## Work to be completed
Write out the records beneath this line exactly as they appear, minus any images.

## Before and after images
####

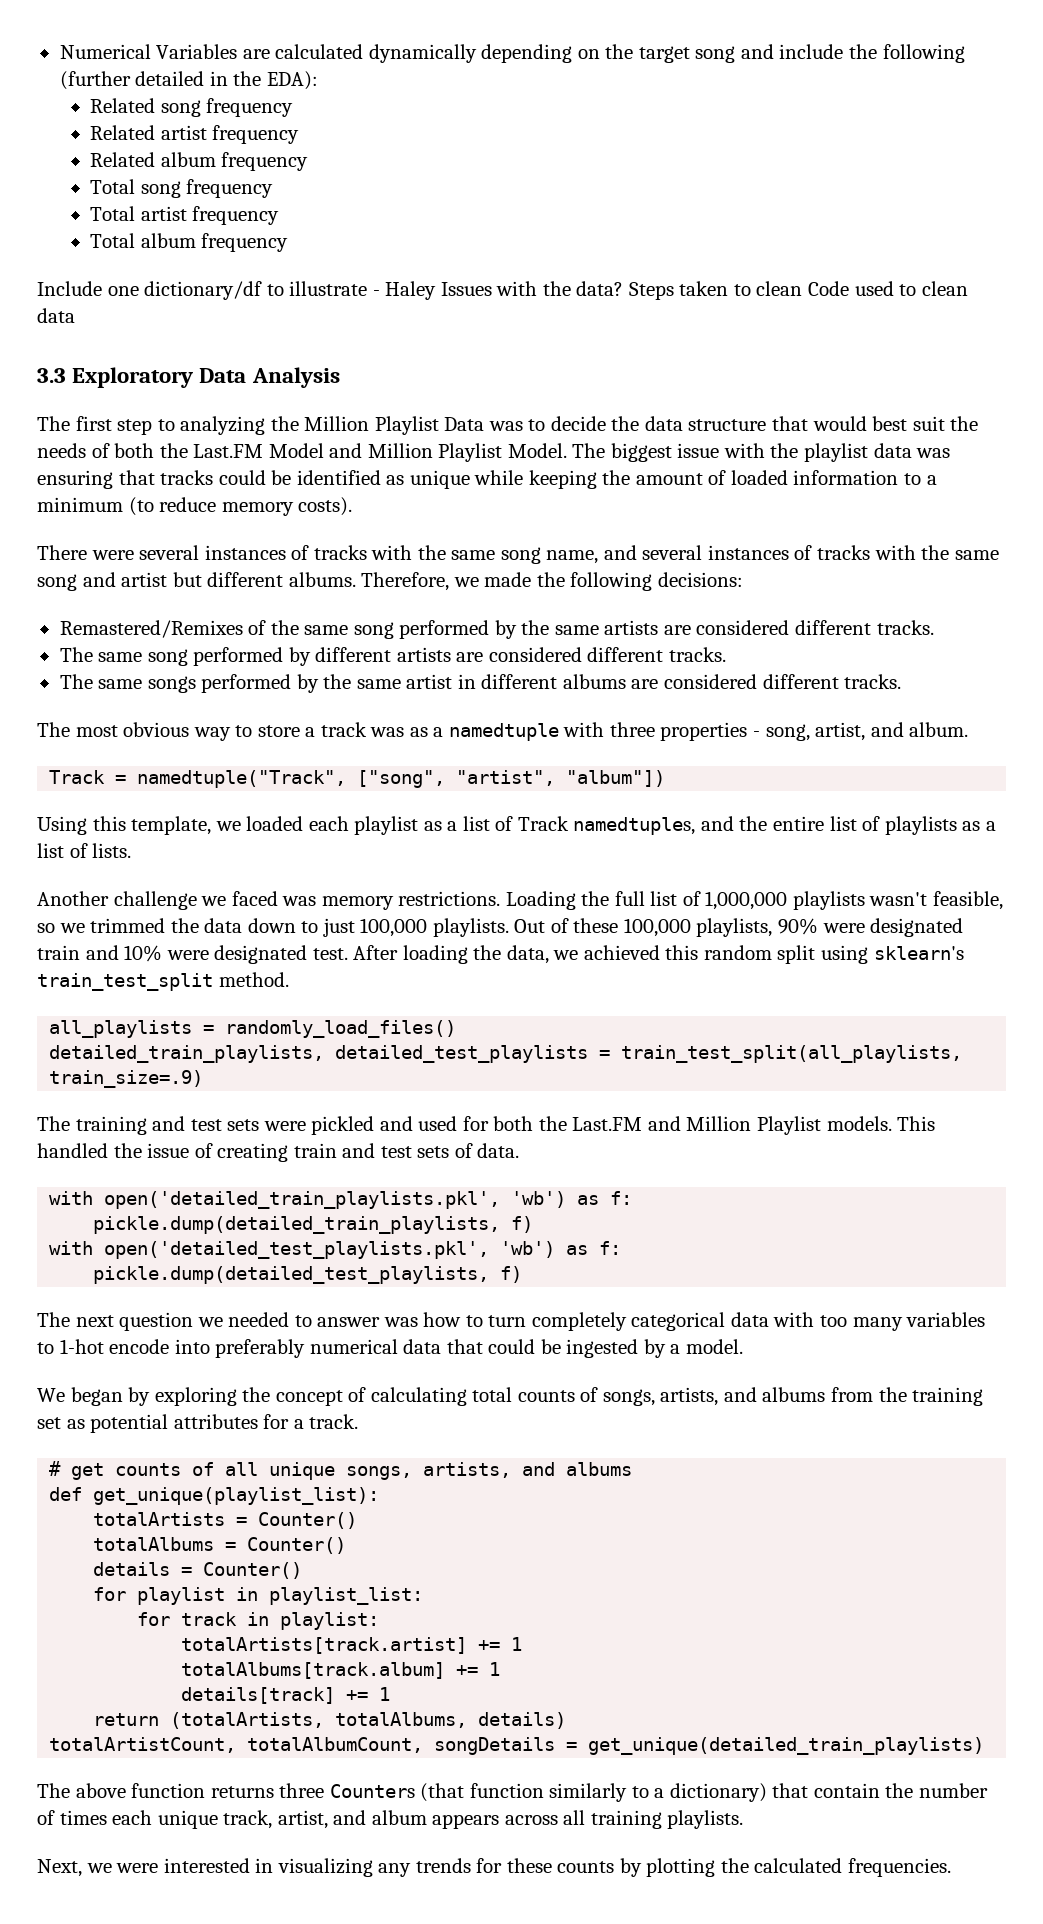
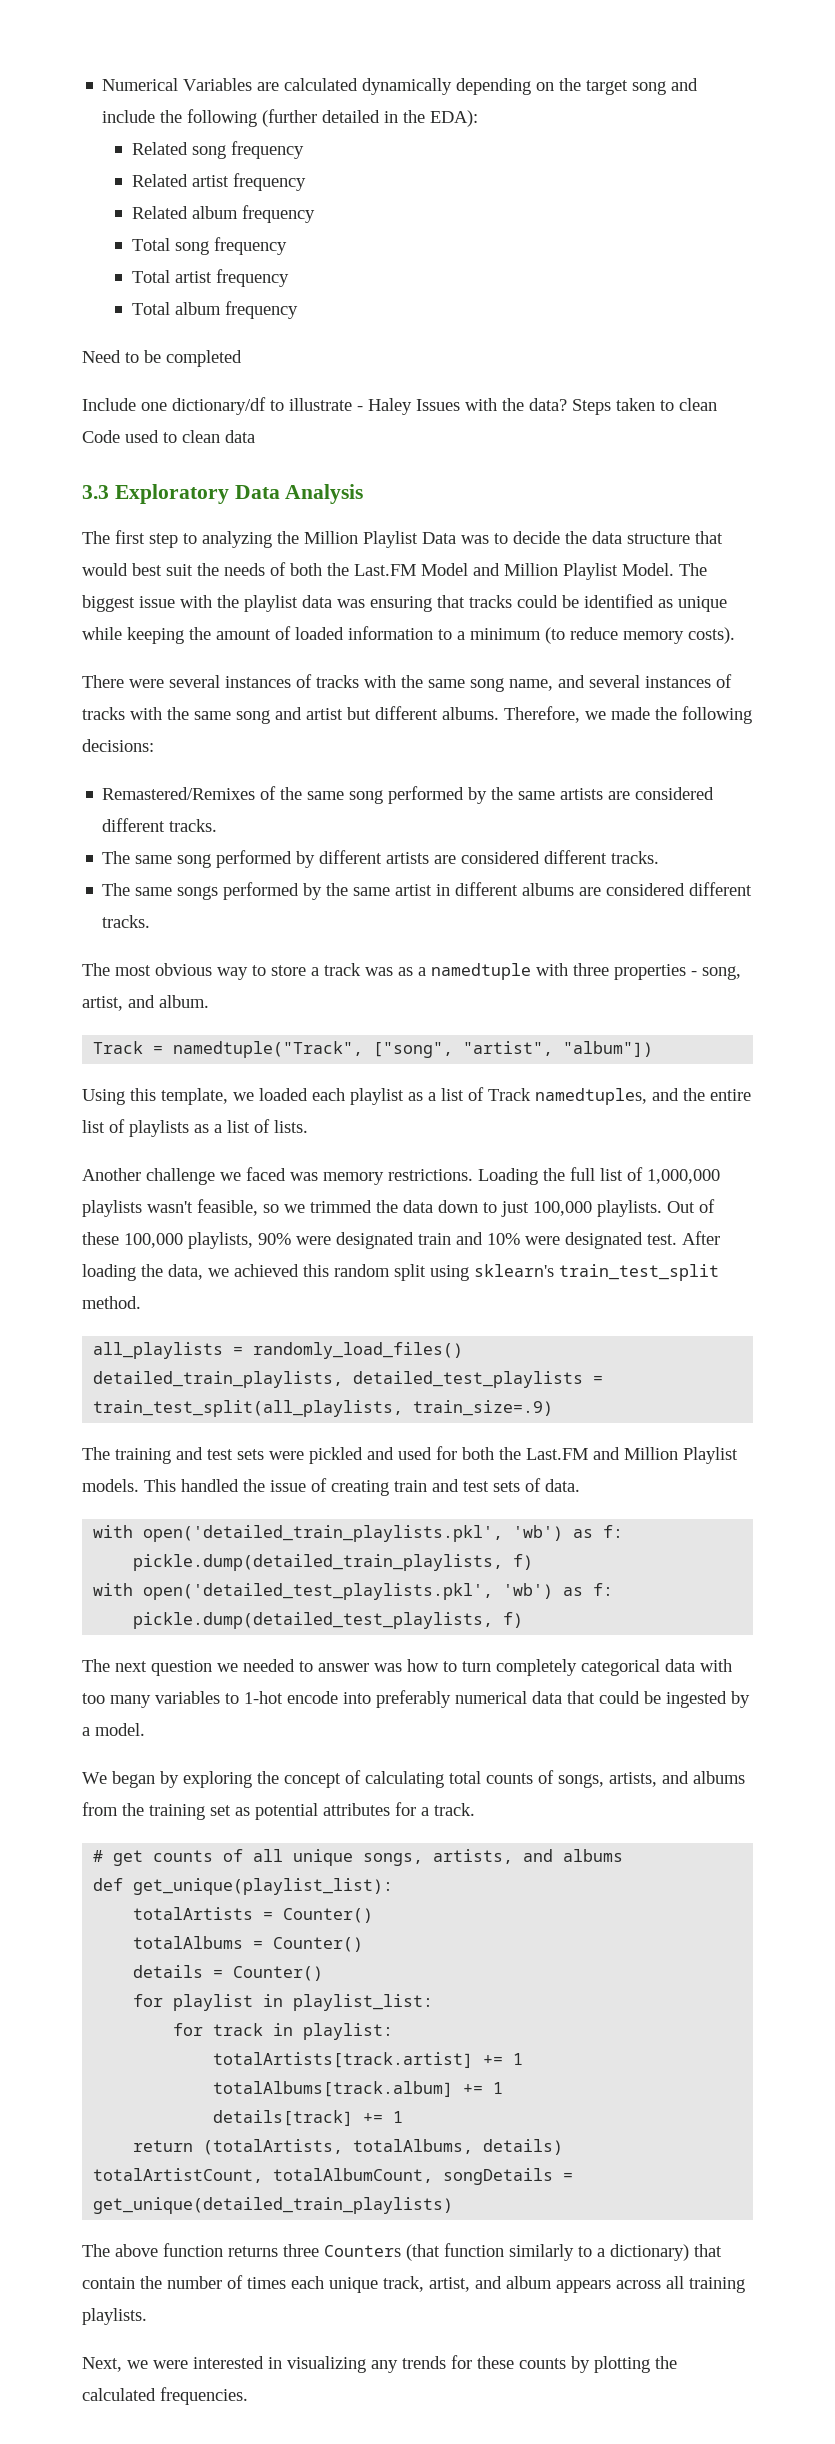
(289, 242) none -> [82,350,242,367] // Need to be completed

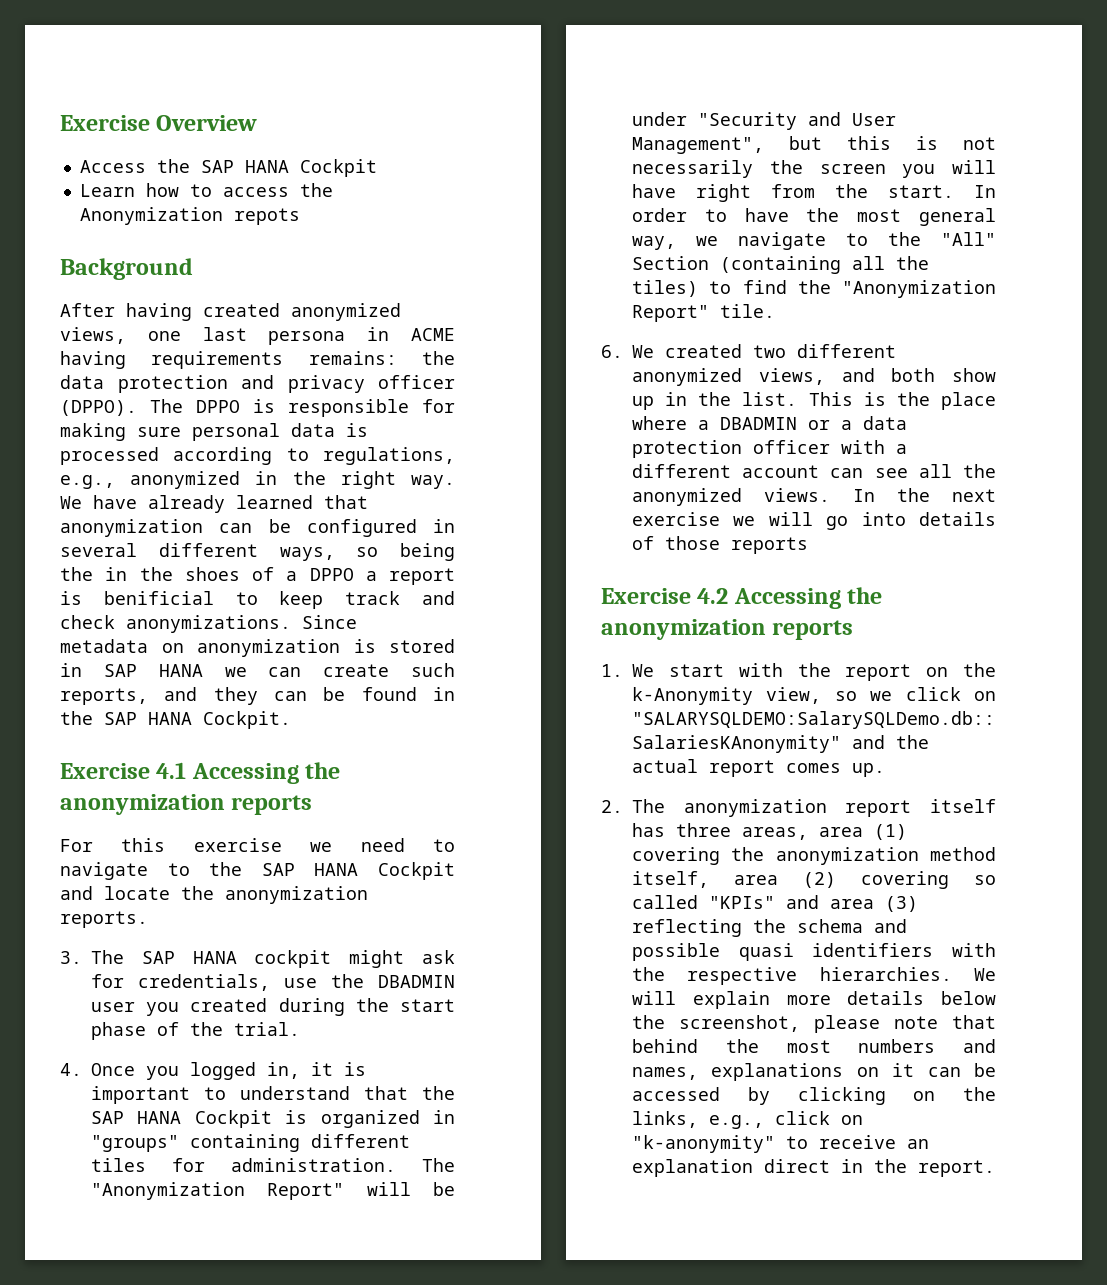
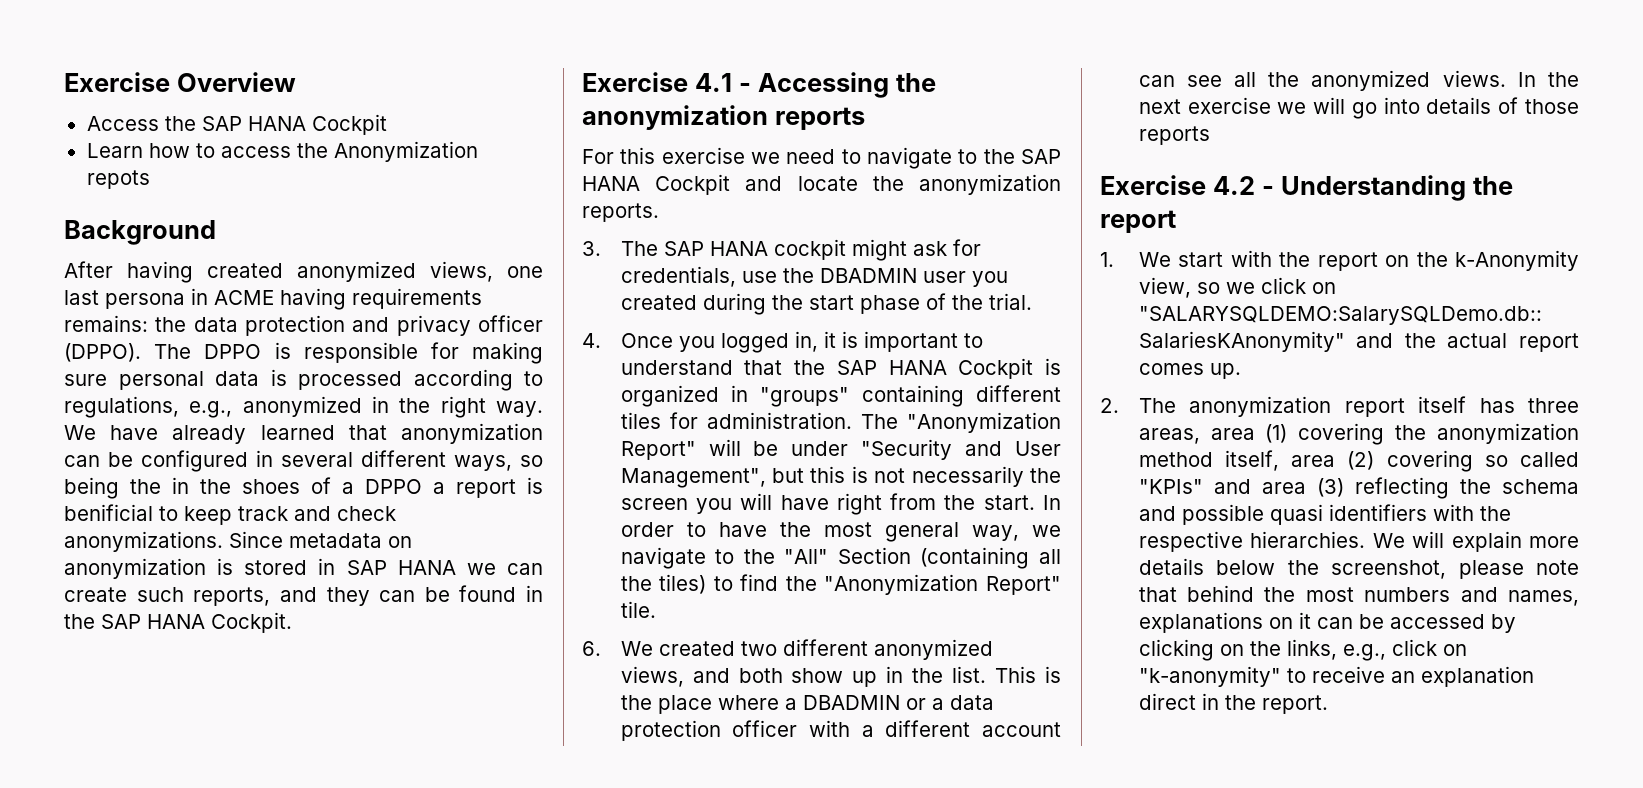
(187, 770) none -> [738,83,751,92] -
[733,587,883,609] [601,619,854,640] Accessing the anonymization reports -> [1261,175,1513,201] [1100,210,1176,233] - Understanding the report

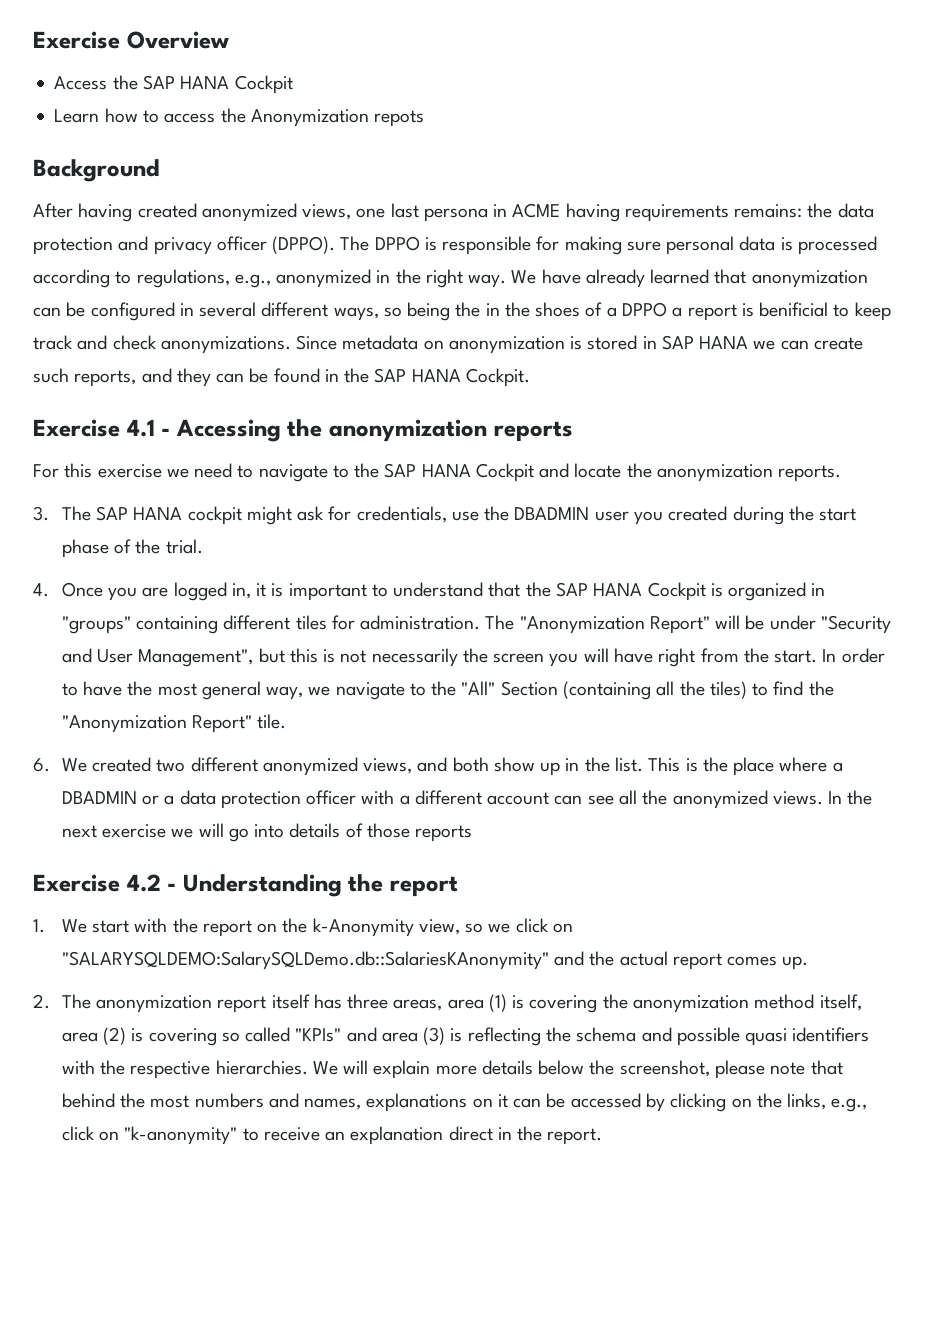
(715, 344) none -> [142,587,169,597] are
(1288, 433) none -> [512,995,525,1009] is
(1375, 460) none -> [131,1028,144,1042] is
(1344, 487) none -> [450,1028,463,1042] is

####

## Exercise answer
(289, 242) none -> [82,350,242,367] // Need to be completed

(187, 770) none -> [738,83,751,92] -
[733,587,883,609] [601,619,854,640] Accessing the anonymization reports -> [1261,175,1513,201] [1100,210,1176,233] - Understanding the report

(715, 344) none -> [142,587,169,597] are
(1288, 433) none -> [512,995,525,1009] is
(1375, 460) none -> [131,1028,144,1042] is
(1344, 487) none -> [450,1028,463,1042] is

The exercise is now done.